Redraw the map. Putin’s tour to occupied Mariupol straight after being accused of the illegal deportation of children from there was a typically concise rejection of the ICC and everything it stands for – and not just in Ukraine.
Moldova. Moldovan investigative journalists have revealed Kremlin plans to control Moldova by 2030 using political, economic and humanitarian levers to distance it from the West, including:
- counteracting “external actors’ influence”, including that of Nato, the EU, US, Turkey and Ukraine;
- expanding the electoral base of pro-Russian political forces;
- shrinking the use of western currencies in Moldova’s foreign trade;
- preserving Moldova’s dependence on Russian gas; and
- growing Russia’s media presence in Moldova, as well as its support for the Russian Orthodox church there.
“This is the most realistic plan we have seen out of six plans [for] Moldova’s occupation,” the Moldovan journalist Vladimir Tkhoryk tells Tortoise.
Belarus. Meduza reports that a similar plan has been drawn up for Belarus.
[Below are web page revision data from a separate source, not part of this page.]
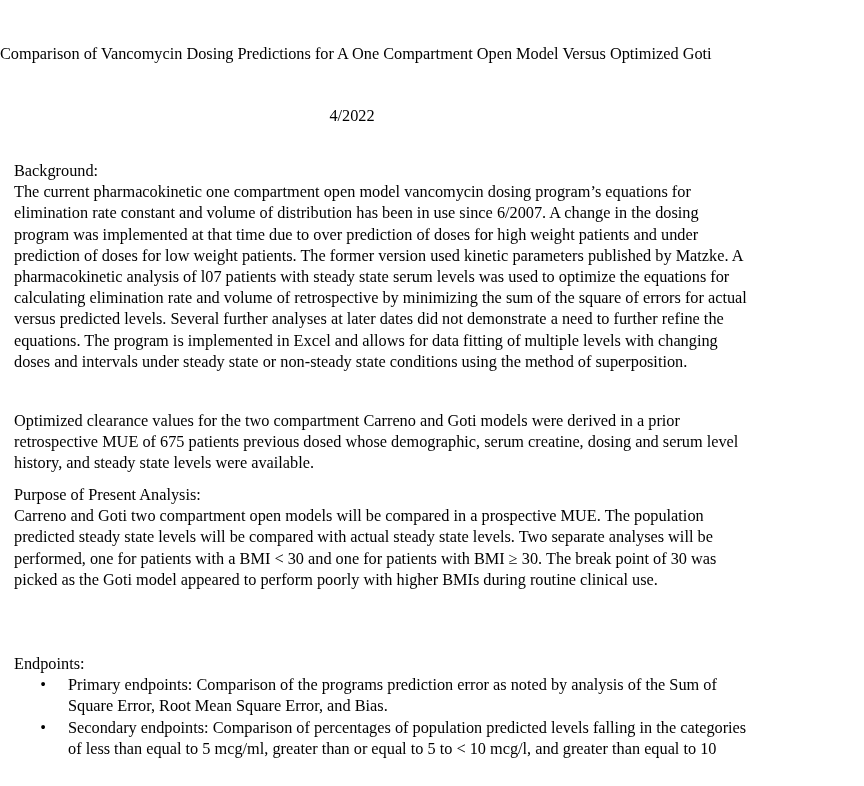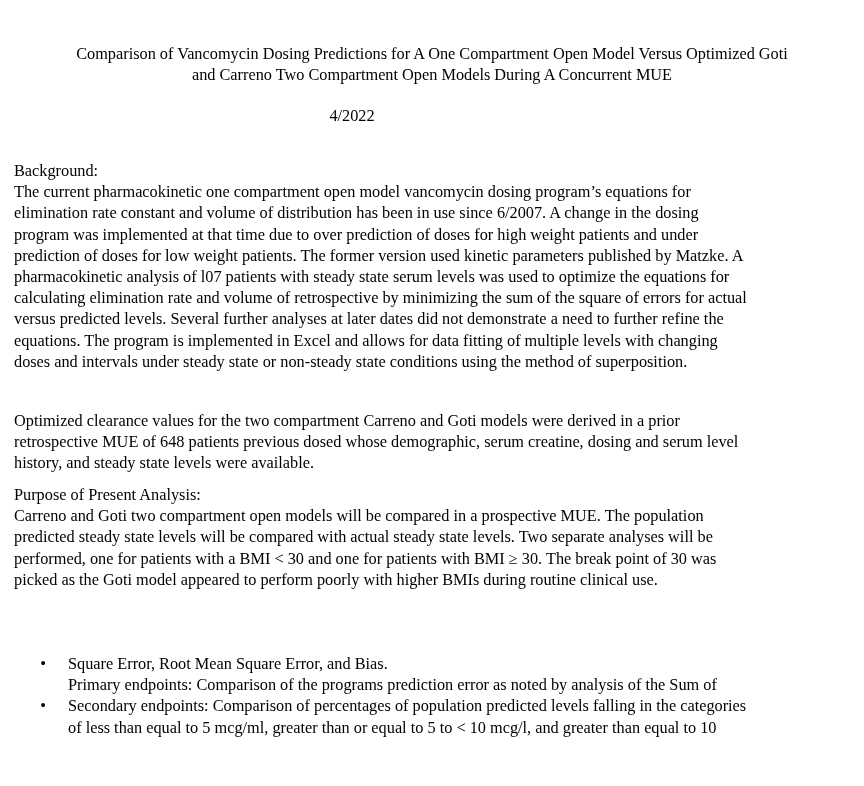--- a/index.html
+++ b/index.html
@@ -13,7 +13,7 @@
   .page { position: absolute; left: 0; top: 0; width: 864px; height: 786px; }
   .title {
     position: absolute; left: 0; top: 43px; width: 864px;
-    text-align: center; line-height: 21px;
+    text-align: left; line-height: 21px;
   }
   .title div { white-space: nowrap; }
   .date {

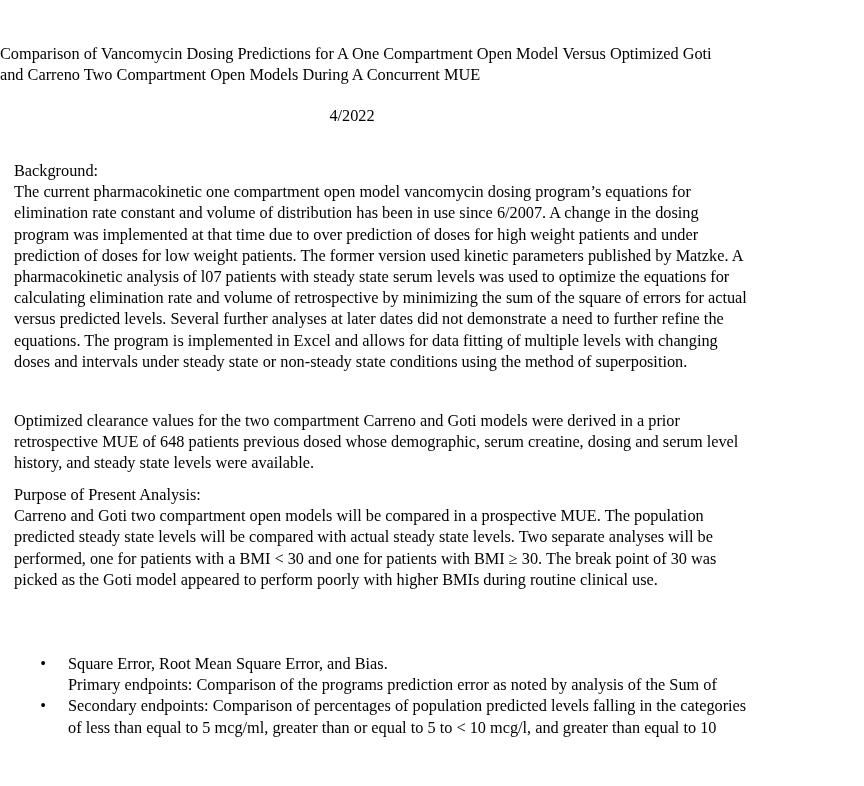--- a/index.html
+++ b/index.html
@@ -39,7 +39,6 @@
 
   <div class="title">
     <div>Comparison of Vancomycin Dosing Predictions for A One Compartment Open Model Versus Optimized Goti</div>
-    <div>and Carreno Two Compartment Open Models During A Concurrent MUE</div>
   </div>
 
   <div class="date">4/2022</div>

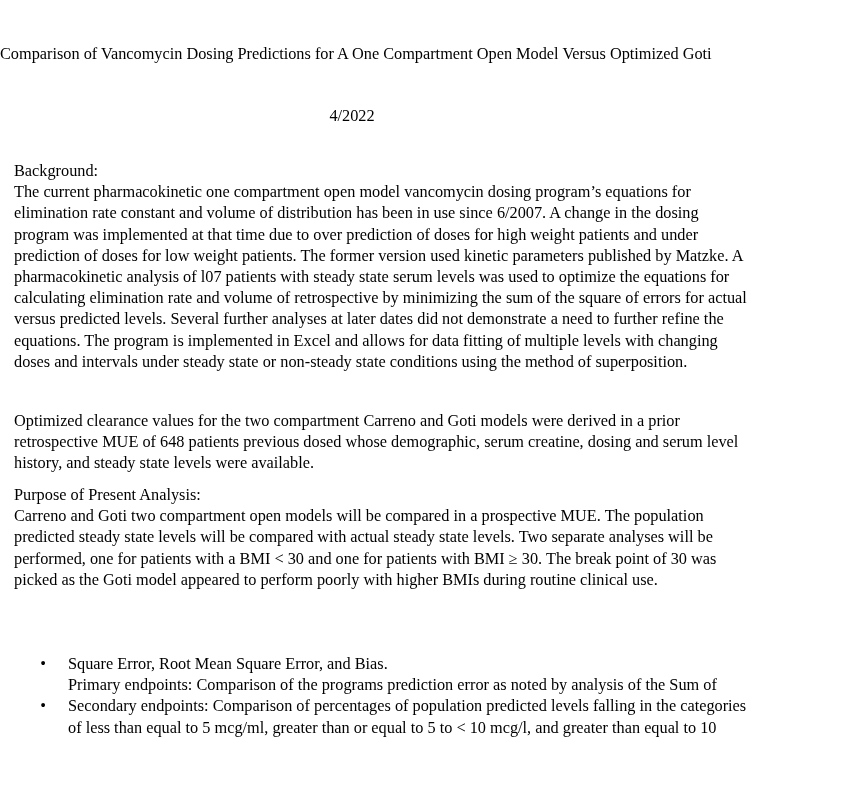--- a/index.html
+++ b/index.html
@@ -58,7 +58,7 @@
 
   <div class="section" id="clearance">
     <span class="line">Optimized clearance values for the two compartment Carreno and Goti models were derived in a prior</span>
-    <span class="line">retrospective MUE of 648 patients previous dosed whose demographic, serum creatine, dosing and serum level</span>
+    <span class="line">retrospective MUE of 675 patients previous dosed whose demographic, serum creatine, dosing and serum level</span>
     <span class="line">history, and steady state levels were available.</span>
   </div>
 

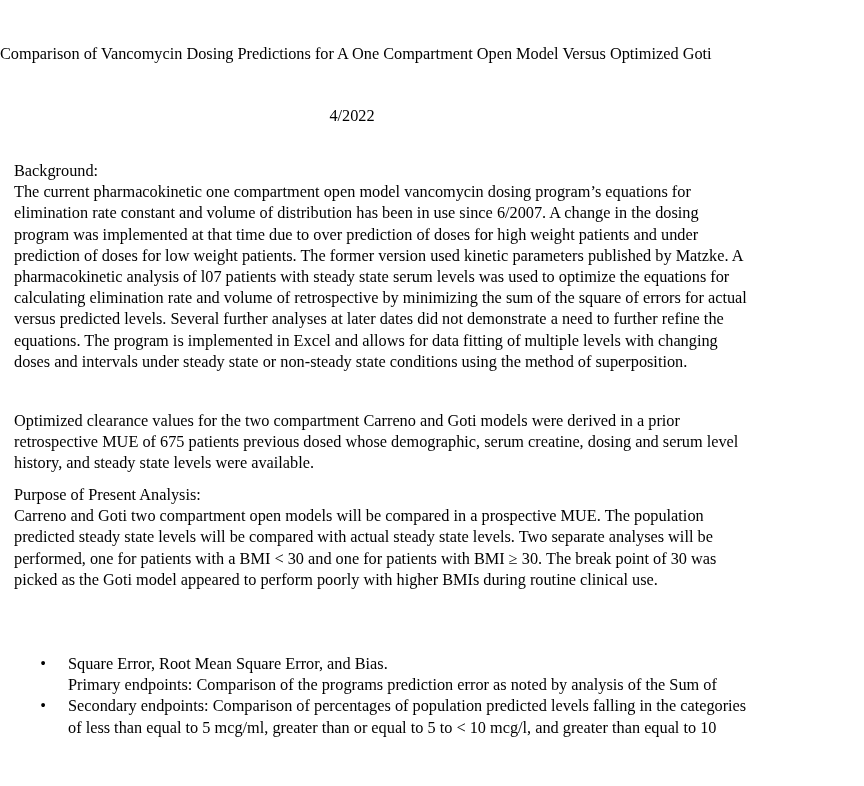--- a/index.html
+++ b/index.html
@@ -71,6 +71,7 @@
   </div>
 
   <div class="section" id="endpoints">
+    <span class="heading">Endpoints:</span>
     <ul class="bullets">
       <li>
         <span class="bullet">•</span>

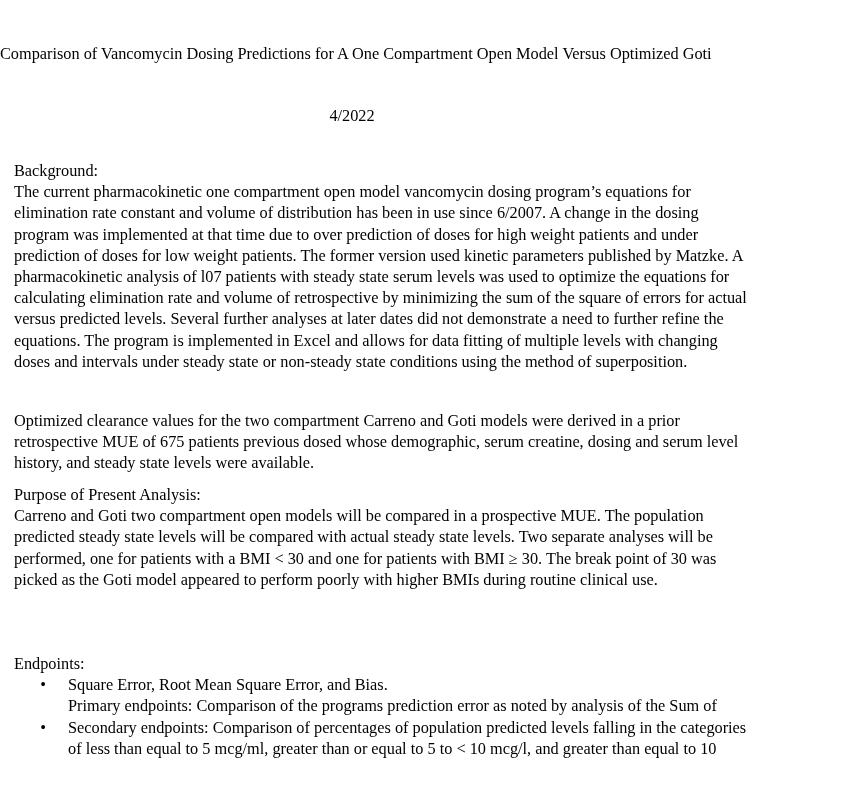--- a/index.html
+++ b/index.html
@@ -75,8 +75,8 @@
     <ul class="bullets">
       <li>
         <span class="bullet">•</span>
+        <span class="line">Primary endpoints: Comparison of the programs prediction error as noted by analysis of the Sum of</span>
         <span class="line">Square Error, Root Mean Square Error, and Bias.</span>
-        <span class="line">Primary endpoints: Comparison of the programs prediction error as noted by analysis of the Sum of</span>
       </li>
       <li>
         <span class="bullet">•</span>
It aims to align Belarus’s laws with Russia’s, assert control of Belarusian trade, science, politics and culture, boost Russia’s military presence and give Belarusians Russian citizenship.
In Georgia, the ruling pro-Russian party has tried to adopt legislation based on a Russian template to restrict independent media and NGOs. The project has been shelved – for now – in the face of protests in Tbilisi.
The warrant. The ICC’s bid to arrest Putin and bring him to justice may look quixotic in the context of his revanchism. As long as Putinism lasts he will not be extradited to The Hague and the court doesn’t conduct trials in absentia. But the warrant is far from pointless.
- The ICC’s chief prosecutor, Karim Khan, cites the precedent of the Serbian dictator Slobodan Milosevic, who ended up in The Hague’s International Criminal Tribunal for war crimes in Croatia, Bosnia and Kosovo despite low expectations, after being handed over following a change of regime in Belgrade.
- The warrant should be seen as a “first shot” in what could grow into a substantial indictment based on specific crimes for which Ukraine has gathered evidence and which Khan considers prosecutable, Ben Emmerson KC tells Sky News.
- Russia cannot gain relief from sanctions without compliance with the warrant, says Stephen Rapp, former US ambassador-at-large for war crimes.
The warrant is historic but late in coming, says Tetiana Pechonchyk of the ZMINA Ukrainian human rights group. “Russia already kidnapped children in occupied Crimea back in 2014 and they were adopted by Russian families. [So] the same crime was committed nine years ago, but there was no reaction from the international community, including the ICC.”
Pechonchyk and others argue that the only hope of justice for Ukraine lies in the establishment of a special tribunal on the Serbian model. That, too, would require Russia to surrender Putin to The Hague. But at least, while the world waits, he is wanted in 123 countries.